━━━ SUPPLIED RECORDS ━━━
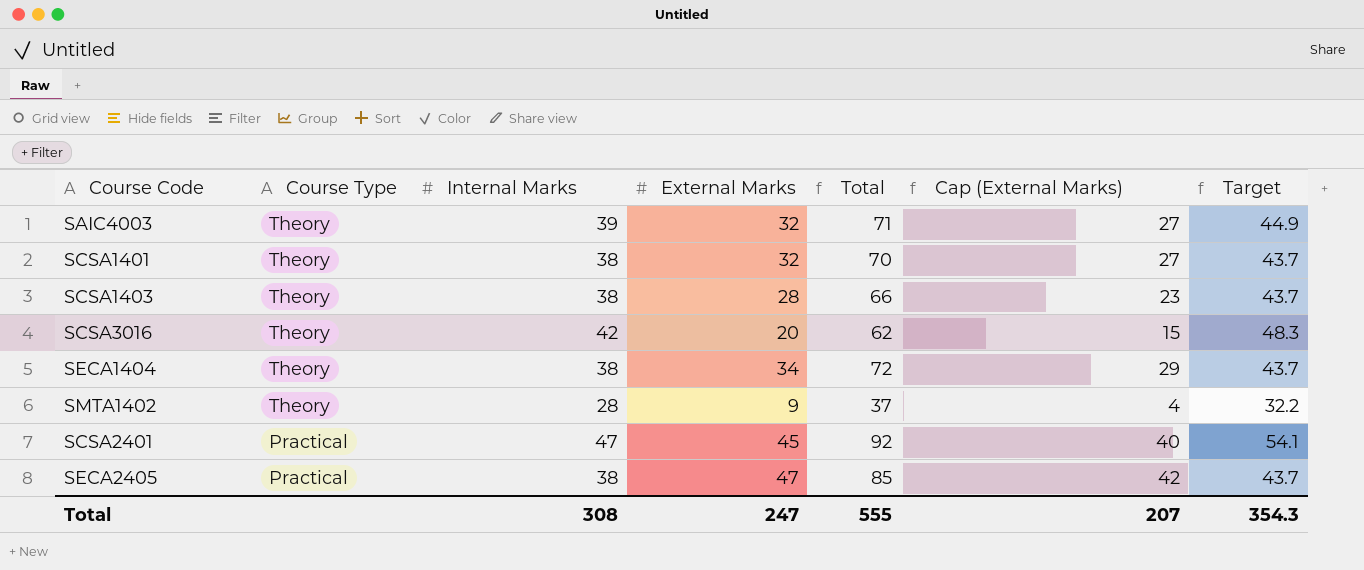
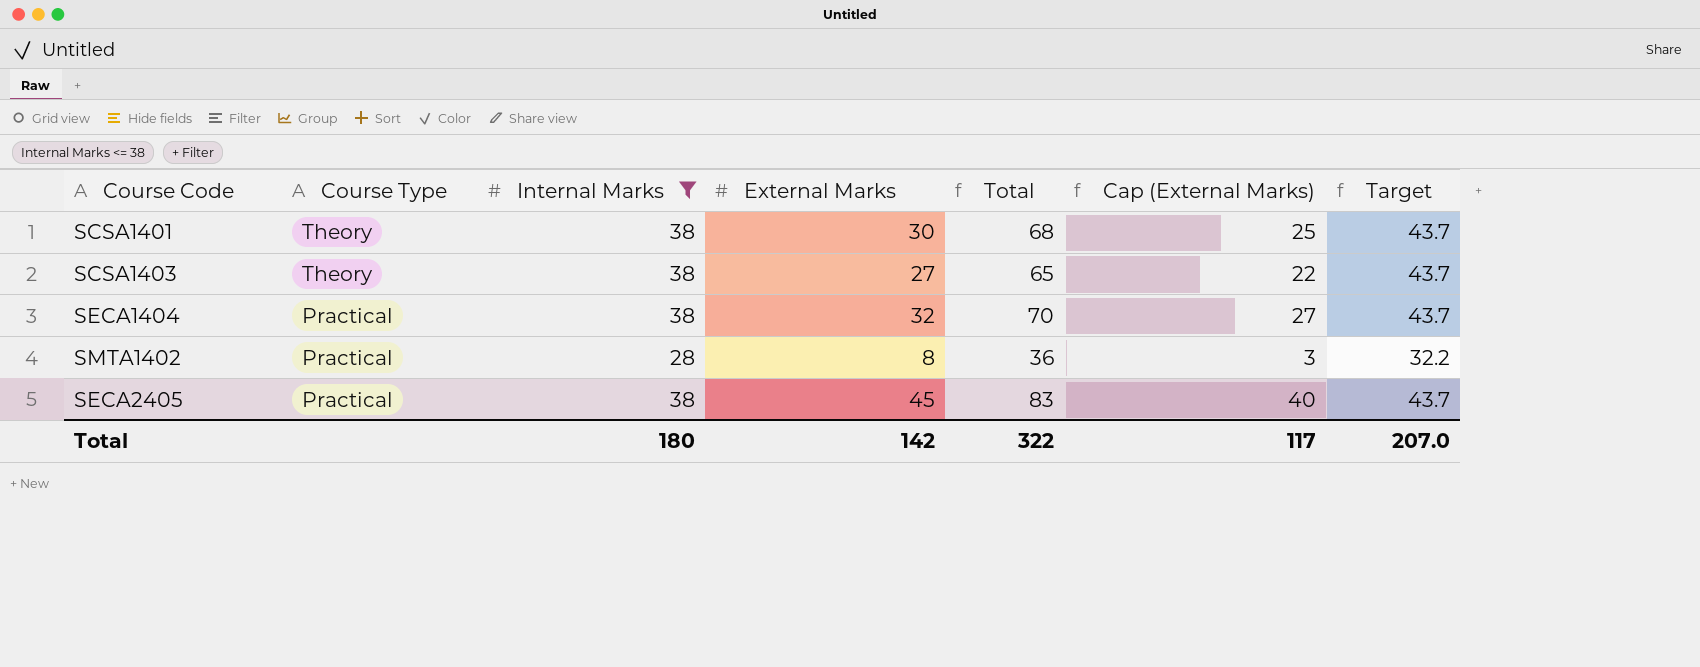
filter: none -> Internal Marks <= 38
SCSA1401 | External Marks: 32 -> 30
SCSA1401 | Total: 70 -> 68
SCSA1401 | Cap (External Marks): 27 -> 25
SCSA1403 | External Marks: 28 -> 27
SCSA1403 | Total: 66 -> 65
SCSA1403 | Cap (External Marks): 23 -> 22
SECA1404 | Course Type: Theory -> Practical
SECA1404 | External Marks: 34 -> 32
SECA1404 | Total: 72 -> 70
SECA1404 | Cap (External Marks): 29 -> 27
SMTA1402 | Course Type: Theory -> Practical
SMTA1402 | External Marks: 9 -> 8
SMTA1402 | Total: 37 -> 36
SMTA1402 | Cap (External Marks): 4 -> 3
SECA2405 | External Marks: 47 -> 45
SECA2405 | Total: 85 -> 83
SECA2405 | Cap (External Marks): 42 -> 40
Total | Internal Marks: 308 -> 180
Total | External Marks: 247 -> 142
Total | Total: 555 -> 322
Total | Cap (External Marks): 207 -> 117
Total | Target: 354.3 -> 207.0

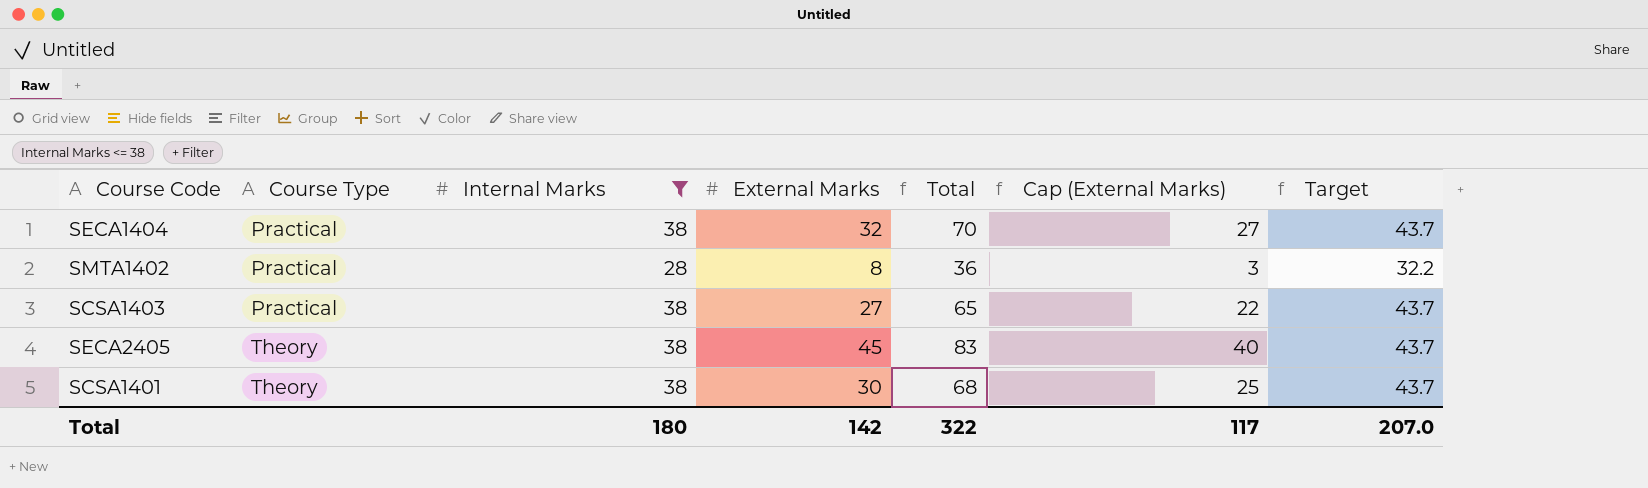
row order: Course Type descending -> Course Type ascending
SCSA1403 | Course Type: Theory -> Practical
SECA2405 | Course Type: Practical -> Theory

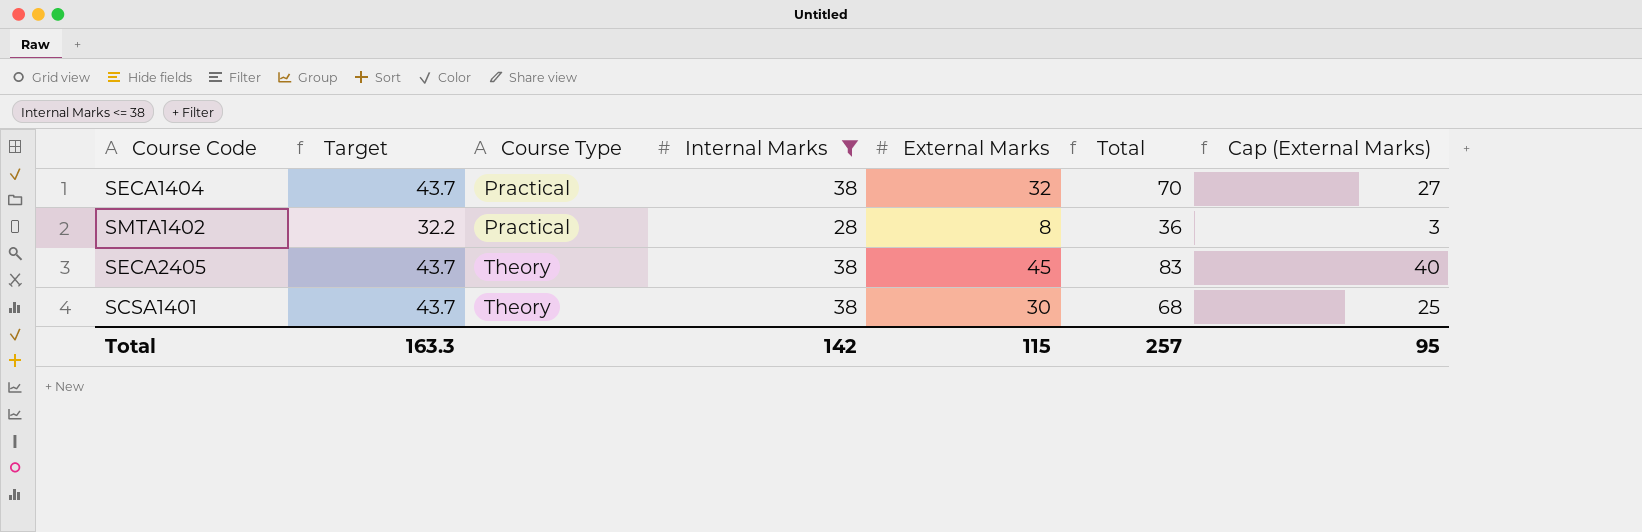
column Target | position: 7 -> 2
row SCSA1403: Practical | 38 | 27 | 65 | 22 | 43.7 -> none
Total | Target: 207.0 -> 163.3
Total | Internal Marks: 180 -> 142
Total | External Marks: 142 -> 115
Total | Total: 322 -> 257
Total | Cap (External Marks): 117 -> 95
━━━
WORK INSTRUCTIONS:
When you copy the entries, keep every word exactly as it stands and drop any pictures.

SOLUTION TO THIS PROBLEM:
filter: none -> Internal Marks <= 38
SCSA1401 | External Marks: 32 -> 30
SCSA1401 | Total: 70 -> 68
SCSA1401 | Cap (External Marks): 27 -> 25
SCSA1403 | External Marks: 28 -> 27
SCSA1403 | Total: 66 -> 65
SCSA1403 | Cap (External Marks): 23 -> 22
SECA1404 | Course Type: Theory -> Practical
SECA1404 | External Marks: 34 -> 32
SECA1404 | Total: 72 -> 70
SECA1404 | Cap (External Marks): 29 -> 27
SMTA1402 | Course Type: Theory -> Practical
SMTA1402 | External Marks: 9 -> 8
SMTA1402 | Total: 37 -> 36
SMTA1402 | Cap (External Marks): 4 -> 3
SECA2405 | External Marks: 47 -> 45
SECA2405 | Total: 85 -> 83
SECA2405 | Cap (External Marks): 42 -> 40
Total | Internal Marks: 308 -> 180
Total | External Marks: 247 -> 142
Total | Total: 555 -> 322
Total | Cap (External Marks): 207 -> 117
Total | Target: 354.3 -> 207.0

row order: Course Type descending -> Course Type ascending
SCSA1403 | Course Type: Theory -> Practical
SECA2405 | Course Type: Practical -> Theory

column Target | position: 7 -> 2
row SCSA1403: Practical | 38 | 27 | 65 | 22 | 43.7 -> none
Total | Target: 207.0 -> 163.3
Total | Internal Marks: 180 -> 142
Total | External Marks: 142 -> 115
Total | Total: 322 -> 257
Total | Cap (External Marks): 117 -> 95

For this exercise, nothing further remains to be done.